Actually I never researched the details of the potential phenomenon - that anything personal may be stored (not just George III but Random Randy) -, but it seems possible.

replies(1): >>43756371 #
49. simonw ◴[] No.43756371{9}[source]
There's a pretty common misconception that training LLMs is about loading in as much data as possible no matter the source.

That might have been true a few years ago but today the top AI labs are all focusing on quality: they're trying to find the best possible sources of high quality tokens, not randomly dumping in anything they can obtain.

Andrej Karpathy said this last year: https://twitter.com/karpathy/status/1797313173449764933

> Turns out that LLMs learn a lot better and faster from educational content as well. This is partly because the average Common Crawl article (internet pages) is not of very high value and distracts the training, packing in too much irrelevant information. The average webpage on the internet is so random and terrible it's not even clear how prior LLMs learn anything at all.

replies(1): >>43757227 #
50. kristianp ◴[] No.43756621[source]
Is QAT a different quantisation format to Q4_0? Can you try "gemma-3-27b-it-qat" for a model: https://lmstudio.ai/model/gemma-3-27b-it-qat
replies(1): >>43761457 #
51. mdp2021 ◴[] No.43757227{10}[source]
Obviously the training data should be preferably high quality - but there you have a (pseudo-, I insisted also elsewhere citing the rights to have read whatever is in any public library) problem with "copyright".

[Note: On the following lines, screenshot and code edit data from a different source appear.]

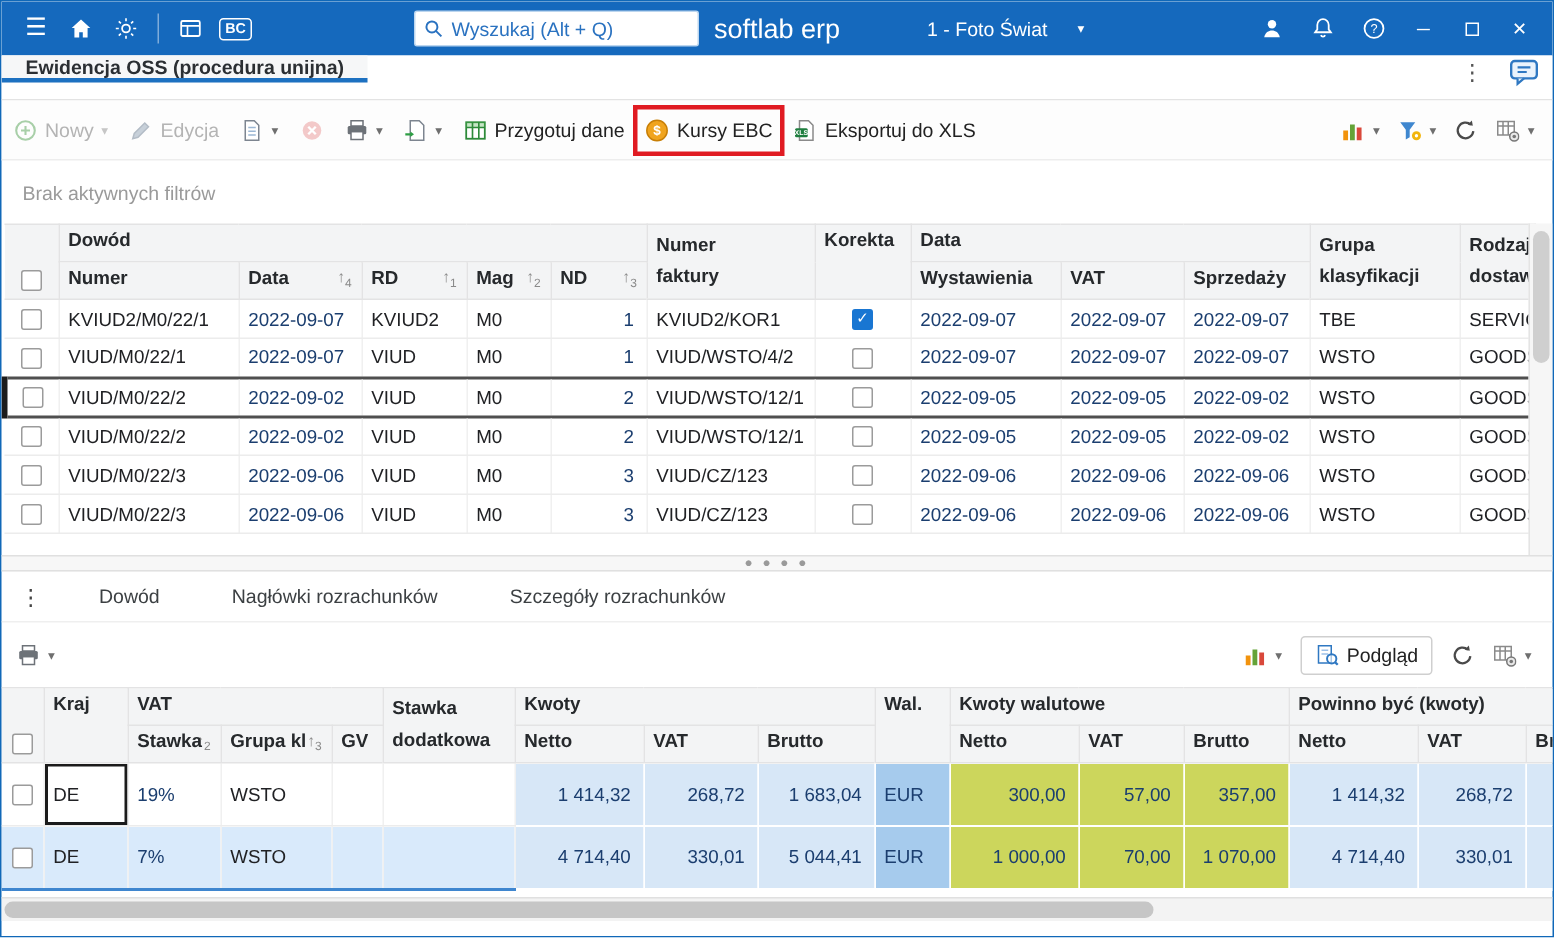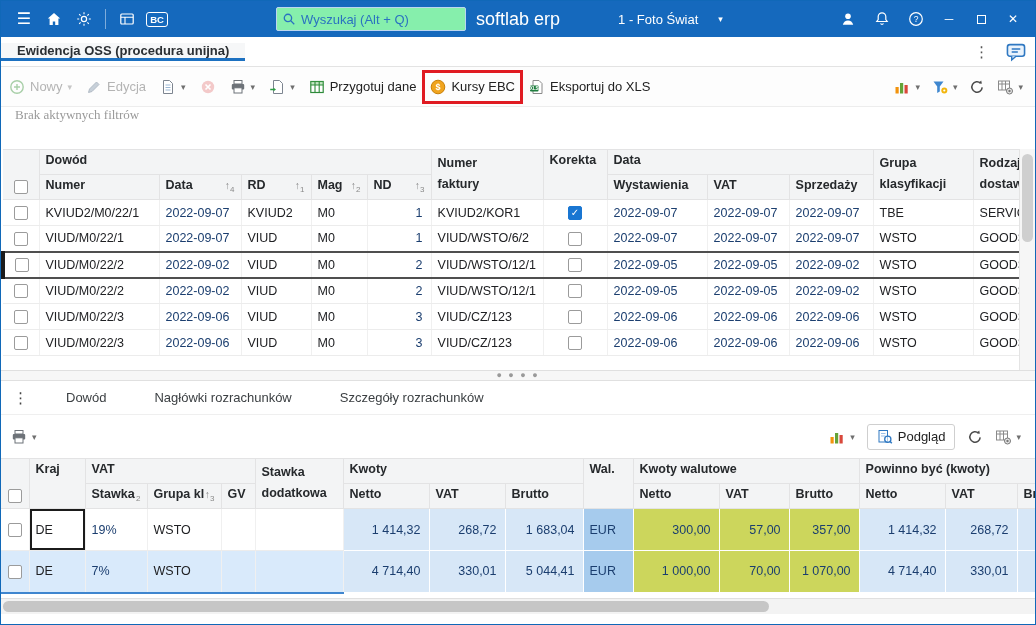--- a/index.html
+++ b/index.html
@@ -5,51 +5,51 @@
   * { margin:0; padding:0; box-sizing:border-box; }
   body { font-family:"Liberation Sans", sans-serif; background:#fff; }
   #app { position:relative; width:1036px; height:625px; border:1px solid #1068b8; overflow:hidden; background:#fff; font-size:13px; color:#202124; }
 
   
   .topbar { position:absolute; top:0; left:0; right:0; height:36px; background:#1569bd; display:flex; align-items:center; color:#fff; padding:0 8px; }
   .tb-btn { width:30px; height:30px; display:flex; align-items:center; justify-content:center; cursor:pointer; flex:0 0 auto; }
   .glyph { font-size:16px; line-height:1; }
   .tb-sep { width:1px; height:20px; background:rgba(255,255,255,.45); margin:0 6px; flex:0 0 auto; }
   .bc { border:1px solid #fff; border-radius:3px; font-size:9.5px; padding:1px 3px; font-weight:bold; }
-  .searchbox { margin-left:104px; width:190px; height:24px; background:#86efac; border:1px solid #bcd6ef; border-radius:2px; display:flex; align-items:center; padding:0 5px; flex:0 0 auto; }
+  .searchbox { margin-left:104px; width:190px; height:24px; background:#ffffff; border:1px solid #bcd6ef; border-radius:2px; display:flex; align-items:center; padding:0 5px; flex:0 0 auto; }
   .searchbox svg { width:14px; height:14px; flex:0 0 auto; }
   .searchbox input { border:0; outline:0; background:transparent; font-family:"Liberation Sans",sans-serif; font-size:13px; color:#2a72c0; width:150px; margin-left:5px; }
   .searchbox input::placeholder { color:#2a72c0; opacity:1; }
   .brand { margin-left:10px; font-size:18px; flex:0 0 auto; }
   .company { margin-left:58px; display:flex; align-items:center; gap:20px; font-size:13px; cursor:pointer; flex:0 0 auto; }
   .chev-w { font-size:9px; }
   .tb-right { margin-left:auto; display:flex; align-items:center; gap:4px; }
   .winbtn { width:28px; height:30px; display:flex; align-items:center; justify-content:center; font-size:12px; cursor:pointer; }
   .maxbox { width:9px; height:9px; border:1.3px solid #fff; display:inline-block; }
   .ic16 { width:16px; height:16px; display:block; }
 
   
-  .tabbar { position:absolute; top:36px; left:0; right:0; height:30px; background:#fff; border-bottom:1px solid #e3e3e3; display:flex; align-items:center; }
+  .tabbar { position:absolute; top:36px; left:0; right:0; height:30px; background:#fff; border-bottom:1px solid #e3e3e3; display:flex; align-items:flex-start; }
   .tab { padding:0 16px; display:flex; align-items:center; font-weight:bold; font-size:13px; color:#2b2f33; background:#f6f7f8; border-bottom:3px solid #1d71c1; cursor:pointer; }
   .tab-right { margin-left:auto; display:flex; align-items:center; gap:12px; padding-right:8px; }
   .dots { font-size:15px; color:#555; cursor:pointer; padding:0 4px; }
   .chatbtn { border:0; background:transparent; cursor:pointer; display:flex; align-items:center; }
   .chatbtn svg { width:22px; height:22px; }
 
   
   .toolbar { position:absolute; top:66px; left:0; right:0; height:40px; display:flex; align-items:center; gap:14px; padding:0 8px; border-bottom:1px solid #ededed; background:#fdfdfd; }
   .tbtn { display:flex; align-items:center; gap:5px; font-size:13px; color:#222; cursor:pointer; background:transparent; border:0; font-family:"Liberation Sans",sans-serif; flex:0 0 auto; }
   .tbtn.disabled { color:#b4b4b4; }
   .chev { font-size:9px; color:#6f6f6f; }
   .tbtn.disabled .chev { color:#c6c6c6; }
   .toolbar-right { margin-left:auto; display:flex; align-items:center; gap:12px; padding-right:4px; }
   .red-box { position:absolute; left:-8px; right:-8px; top:-9px; bottom:-9px; border:3px solid #e01b22; pointer-events:none; }
 
   
-  .filterbar { position:absolute; top:106px; left:0; right:0; height:42px; display:flex; align-items:flex-start; padding-left:14px; color:#9a9a9a; font-size:13px;font-family:Liberation Serif, serif; }
+  .filterbar { position:absolute; top:106px; left:0; right:0; height:42px; display:flex; align-items:center; padding-left:14px; color:#9a9a9a; font-size:13px; }
 
   
   table { border-collapse:collapse; table-layout:fixed; }
   th, td { overflow:hidden; white-space:nowrap; }
   th { background:#f3f4f5; font-size:12.5px; font-weight:bold; color:#26292c; text-align:left; padding:3px 6px; border-right:1px solid #e3e3e4; border-bottom:1px solid #e3e3e4; border-top:1px solid #e3e3e4; vertical-align:top; height:25px; }
   td { font-size:12.5px; color:#202124; padding:0 6px; height:26px; border-right:1px solid #f0f0f0; border-bottom:1px solid #ececec; }
   .sort { float:right; color:#8a8a8a; font-weight:normal; font-size:10.5px; margin-top:1px; }
   .sort sub { font-size:8px; vertical-align:-3px; }
   .selcol { text-align:center; padding:0; }
   th.selcol { vertical-align:bottom; padding-bottom:5px; }
@@ -359,21 +359,21 @@
           <td class="t">TBE</td>
           <td class="t">SERVICES</td>
         </tr>
         <tr>
           <td class="selcol"><span class="cb"></span></td>
           <td class="t">VIUD/M0/22/1</td>
           <td class="dt">2022-09-07</td>
           <td class="t">VIUD</td>
           <td class="t">M0</td>
           <td class="num">1</td>
-          <td class="t">VIUD/WSTO/6/2</td>
+          <td class="t">VIUD/WSTO/4/2</td>
           <td class="cbx"><span class="cb"></span></td>
           <td class="dt">2022-09-07</td>
           <td class="dt">2022-09-07</td>
           <td class="dt">2022-09-07</td>
           <td class="t">WSTO</td>
           <td class="t">GOODS</td>
         </tr>
         <tr class="rowsel">
           <td class="selcol"><span class="cb"></span></td>
           <td class="t">VIUD/M0/22/2</td>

If there exists some advantage on quantity though, then achieving high quality imposes questions about tradeoffs and workflows - sources where authors are "free participants" could have odd data sip in.

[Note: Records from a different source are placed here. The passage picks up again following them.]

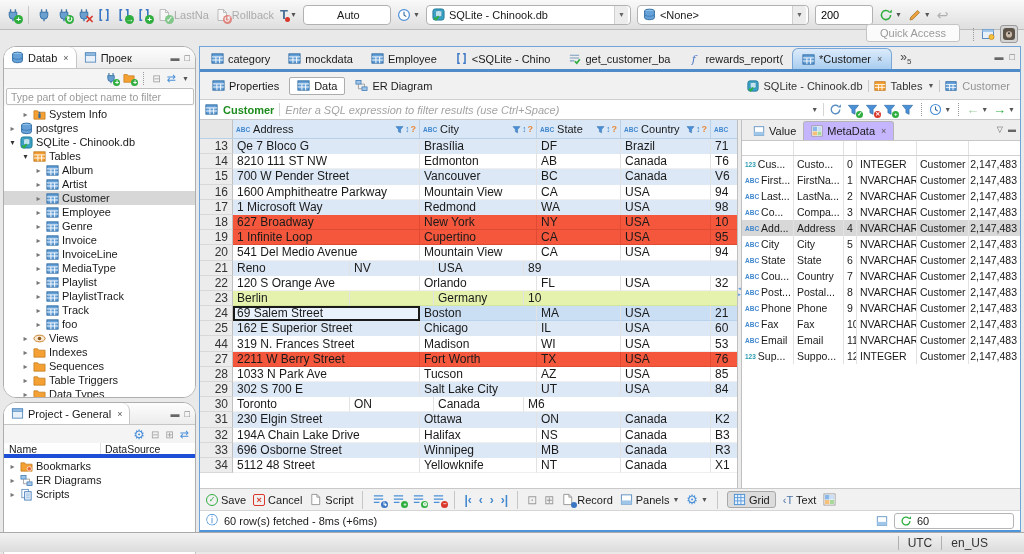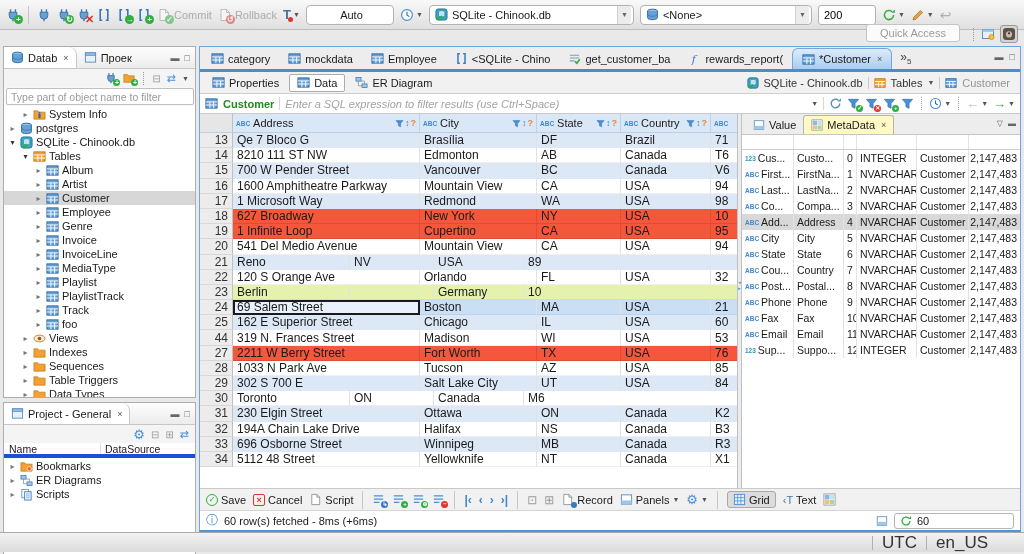--- a/index.html
+++ b/index.html
@@ -24,21 +24,21 @@
   .combo .dd{margin-left:auto;color:#666;font-size:7px;background:#ececec;border-left:1px solid #d0d0d0;align-self:stretch;display:flex;align-items:center;padding:0 3px;border-radius:0 3px 3px 0}
   .tinput{height:20px;width:58px;border:1px solid #b2b2b2;border-radius:3px;font-size:11px;padding:0 5px;font-family:"Liberation Sans",sans-serif}
   .tbicon{display:inline-flex;align-items:center;gap:2px;flex:none}
   .disabled{opacity:.55}
   .disabled .lbl{color:#777}
   #qa{position:absolute;top:24px;right:64px;height:18px;border:1px solid #c4c4c4;border-radius:3px;padding:0 13px;color:#9a9a9a;font-size:11px;background:#fbfbfb;display:flex;align-items:center;z-index:6}
   #persp{position:absolute;top:25px;right:6px;display:flex;align-items:center;gap:5px;z-index:6}
   #persp .pressed2{border:1px solid #9a9a9a;background:#d4d4d4;border-radius:3px;padding:1px}
 
   
-  .panelframe{position:absolute;left:3px;width:193px;background:#f7f7f7;border:1px solid #aeaeae;border-radius:0;display:flex;flex-direction:column;overflow:hidden}
+  .panelframe{position:absolute;left:3px;width:193px;background:#f7f7f7;border:1px solid #aeaeae;border-radius:13px;display:flex;flex-direction:column;overflow:hidden}
   #nav{top:46px;height:352px}
   #proj{top:402px;height:162px}
   .ptabs{height:22px;background:linear-gradient(#fdfdfd,#ececec);border-bottom:1px solid #c6c6c6;display:flex;align-items:center;flex:none}
   .ptab{display:flex;align-items:center;gap:4px;padding:0 7px;height:100%;font-size:11px}
   .ptab.active{background:#fff;border-right:1px solid #c6c6c6;border-top-right-radius:8px}
   .winbtns{margin-left:auto;color:#666;font-size:9px;display:flex;gap:5px;padding-right:5px}
   .ptoolbar{height:18px;display:flex;justify-content:flex-end;gap:6px;padding-right:6px;align-items:center;background:#f4f4f4;flex:none}
   .navfilter{margin:1px 2px;height:17px;font-size:10.5px;border:1px solid #c0c0c0;border-radius:2px;padding:0 4px;width:188px;font-family:"Liberation Sans",sans-serif}
   .navfilter::placeholder{color:#9a9a9a}
   .treewrap{flex:1;background:#fff;overflow:hidden;padding-top:1px}
@@ -53,21 +53,21 @@
 
   
   #editor{position:absolute;left:199px;top:46px;width:822px;height:486px;display:flex;flex-direction:column;border:1px solid #6ea6dc;border-bottom:2px solid #4f94d6;background:#fff}
   .etabs{height:25px;background:#ededed;display:flex;align-items:flex-end;padding-left:2px;border-bottom:3px solid #4e8bc8;position:relative;flex:none}
   .etab{height:21px;display:flex;align-items:center;gap:4px;padding:0 9px;font-size:11px;border-top-left-radius:6px;border-top-right-radius:6px;white-space:nowrap}
   .etab.active{background:linear-gradient(#dcebfb,#a9cdf0);border:1px solid #79a6d4;border-bottom:none}
   .tclose{font-size:9px;color:#555;margin-left:2px}
   .toverflow{font-size:12px;color:#444;margin-left:8px;align-self:center}
   .toverflow sub{font-size:8px}
   .ewinbtns{position:absolute;right:5px;top:5px;color:#666;font-size:9px;display:flex;gap:6px}
-  .subrow{height:22px;background:#f1f1f1;border-bottom:1px solid #cfcfcf;display:flex;align-items:center;padding:0 4px;gap:2px;flex:none}
+  .subrow{height:28px;background:#f1f1f1;border-bottom:1px solid #cfcfcf;display:flex;align-items:center;padding:0 4px;gap:2px;flex:none}
   .stab{height:18px;display:flex;align-items:center;gap:4px;padding:0 7px;font-size:11px;border:1px solid transparent;white-space:nowrap}
   .stab.active{background:#fff;border-color:#adadad;border-radius:2px}
   .crumbs{margin-left:auto;display:flex;align-items:center;gap:5px;font-size:11px;color:#333;padding-right:6px;white-space:nowrap}
   .crumb-table{color:#949494}
   .csep{width:1px;height:12px;background:#c8c8c8}
   .fbar{height:20px;border-bottom:1px solid #c9c9c9;display:flex;align-items:center;background:#fff;padding:0 5px;gap:5px;flex:none}
   .ftable{color:#1e8c1e;font-weight:bold;font-size:11px}
   .fsep{width:1px;height:13px;background:#d5d5d5}
   .fexpr{flex:1;border:none;outline:none;font-size:11px;font-style:italic;color:#555;font-family:"Liberation Sans",sans-serif;min-width:40px}
   .fexpr::placeholder{color:#a3a3a3;font-style:italic}
@@ -94,21 +94,21 @@
   .grow.red .gc:not(.c-num){background:#f4573c;border-bottom-color:#e04c33;border-right-color:#e04c33}
   .grow.green .gc:not(.c-num){background:#e4f2ae;border-bottom-color:#d4e69a}
   .grow.sel .gc:not(.c-num){background:#cadef4;border-bottom-color:#b9d2ee}
   .gc.focus{outline:2px solid #1a1a1a;outline-offset:-2px;background:#e9f2fc!important}
 
   .sash{width:5px;background:#ececec;border-left:1px solid #c0c0c0;border-right:1px solid #c0c0c0;display:flex;flex-direction:column;align-items:center;padding-top:165px;font-size:5px;color:#4a90d9;flex:none}
 
   .sidepanel{flex:1;display:flex;flex-direction:column;background:#fff;overflow:hidden}
   .vtabs{height:21px;background:#ededed;border-bottom:1px solid #c6c6c6;display:flex;align-items:flex-end;padding-left:4px;position:relative;flex:none}
   .vtab{height:19px;display:flex;align-items:center;gap:4px;padding:0 7px;font-size:11px;white-space:nowrap}
-  .vtab.active{background:#fef9c3;border:1px solid #b5b5b5;border-bottom:none;border-radius:3px 3px 0 0}
+  .vtab.active{background:#c4b5fd;border:1px solid #b5b5b5;border-bottom:none;border-radius:3px 3px 0 0}
   .vwin{position:absolute;right:4px;top:5px;color:#666;font-size:8px;display:flex;gap:5px}
   .mhead{display:flex;height:15px;font-size:10.5px;border-bottom:1px solid #d0d0d0;align-items:stretch;flex:none}
   .mc{padding:0 3px;border-right:1px solid #e2e2e2;overflow:hidden;white-space:nowrap;display:flex;align-items:center;flex:none}
   .mh{font-size:10.5px;color:#222}
   .m0{width:52px}.m1{width:50px}.m2{width:13px}.m3{width:60px}.m4{width:52px}
   .m5{flex:1;justify-content:flex-end;border-right:none}
   .mrow{display:flex;height:16px;font-size:10.5px}
   .mrow.sel{background:#d8d8d8}
   .kind{font-size:6.5px;font-weight:bold;margin-right:2px;flex:none}
   .kabc{color:#3f87cf}.k123{color:#2a9bb0}
@@ -120,21 +120,21 @@
   .navg{color:#3f87cf;font-weight:bold;font-size:12px}
   .grayic{color:#9a9a9a;font-size:12px}
   .pressed{background:#dcdcdc;border:1px solid #a8a8a8;border-radius:3px;padding:1px 5px}
   .gearblue{color:#4a90d9;font-size:13px;line-height:13px}
   .txticon{color:#4a76a8;font-size:11px}
 
   .srow{height:20px;background:#fff;border-top:1px solid #d5d5d5;display:flex;align-items:center;padding:0 6px;font-size:11px;gap:6px;flex:none}
   .infoc{color:#3f87cf;font-size:12px}
   .refreshbox{border:1px solid #b5b5b5;border-radius:3px;height:16px;width:120px;display:flex;align-items:center;gap:5px;padding:0 5px}
 
-  #statusbar{position:absolute;left:0;top:532px;width:1024px;height:20px;background:linear-gradient(#f2f2f2,#dcdcdc);border-top:1px solid #a9a9a9;display:flex;align-items:center;font-size:17px;color:#333}
+  #statusbar{position:absolute;left:0;top:532px;width:1024px;height:20px;background:linear-gradient(#f2f2f2,#dcdcdc);border-top:1px solid #a9a9a9;display:flex;align-items:center;font-size:12px;color:#333}
   .sbright{margin-left:auto;margin-right:36px;display:flex;align-items:center;gap:9px}
   .sbsep{border-left:1px solid #b0b0b0;height:14px}
 </style>
 </head>
 <body>
 
 <svg width="0" height="0" style="position:absolute" aria-hidden="true">
     <defs>
 <symbol id="s-table" viewBox="0 0 14 14">
         <rect x="1" y="2" width="12" height="10" fill="#66a1d8" stroke="#2d6aa3"></rect>
@@ -291,21 +291,21 @@
       </svg>
       <i class="bdg bg">+</i>
     </span>
   <span class="tbtn disabled">
       <span class="iw">
         <svg class="i14">
           <use href="#s-doc"></use>
         </svg>
         <i class="bdg bg">✓</i>
       </span>
-      <span class="lbl">Commit</span>
+      <span class="lbl">LastNa</span>
     </span>
   <span class="tbtn disabled">
       <span class="iw">
         <svg class="i14">
           <use href="#s-doc"></use>
         </svg>
         <i class="bdg br">↺</i>
       </span>
       <span class="lbl">Rollback</span>
     </span>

And the matter of whether such data may be reflected in outputs remains as a question (probably tackled by some I have not read... Ars longa, vita brevis).

52. jonaustin ◴[] No.43758570[source]
On a M4 Max 128GB via LM Studio:

query: "make me a snake game in python with pygame"

(mlx 4 bit quant) mlx-community/gemma-3-27b-it-qat@4bit: 26.39 tok/sec • 1681 tokens 0.63s to first token

(gguf 4 bit quant) lmstudio-community/gemma-3-27b-it-qat: 22.72 tok/sec • 1866 tokens 0.49s to first token

using Unsloth's settings: https://docs.unsloth.ai/basics/tutorial-how-to-run-and-fine-...

replies(1): >>43765225 #
53. pantulis ◴[] No.43761457{3}[source]
Thanks for your suggestion!

I think it was just the filename. I tried the model you suggested by opening it in LLMStudio and keep getting 8.3 tps.

replies(1): >>43761485 #
54. pantulis ◴[] No.43761485{4}[source]
Now this is raising my curiosity, is there anything else I could try and tweak to achieve better tps? Can it be related to being GGUF instead of MLX?
55. yencabulator ◴[] No.43765225[source]
I genuinely would have expected a $3,500+ setup to do better than just 10x pure-CPU on a AMD Ryzen 9 8945HS.
replies(1): >>43801505 #
56. jonaustin ◴[] No.43801505{3}[source]
Find another laptop that does that well.
57. pantulis ◴[] No.43805414[source]
Gah, turns out I was running the Mac in low power mode!

I get 24tps in LM Studio now with gemma-3-27b-it-qat.

58. pantulis ◴[] No.43805417{3}[source]
I was running the mac in low power mode!!! Getting 24tps now.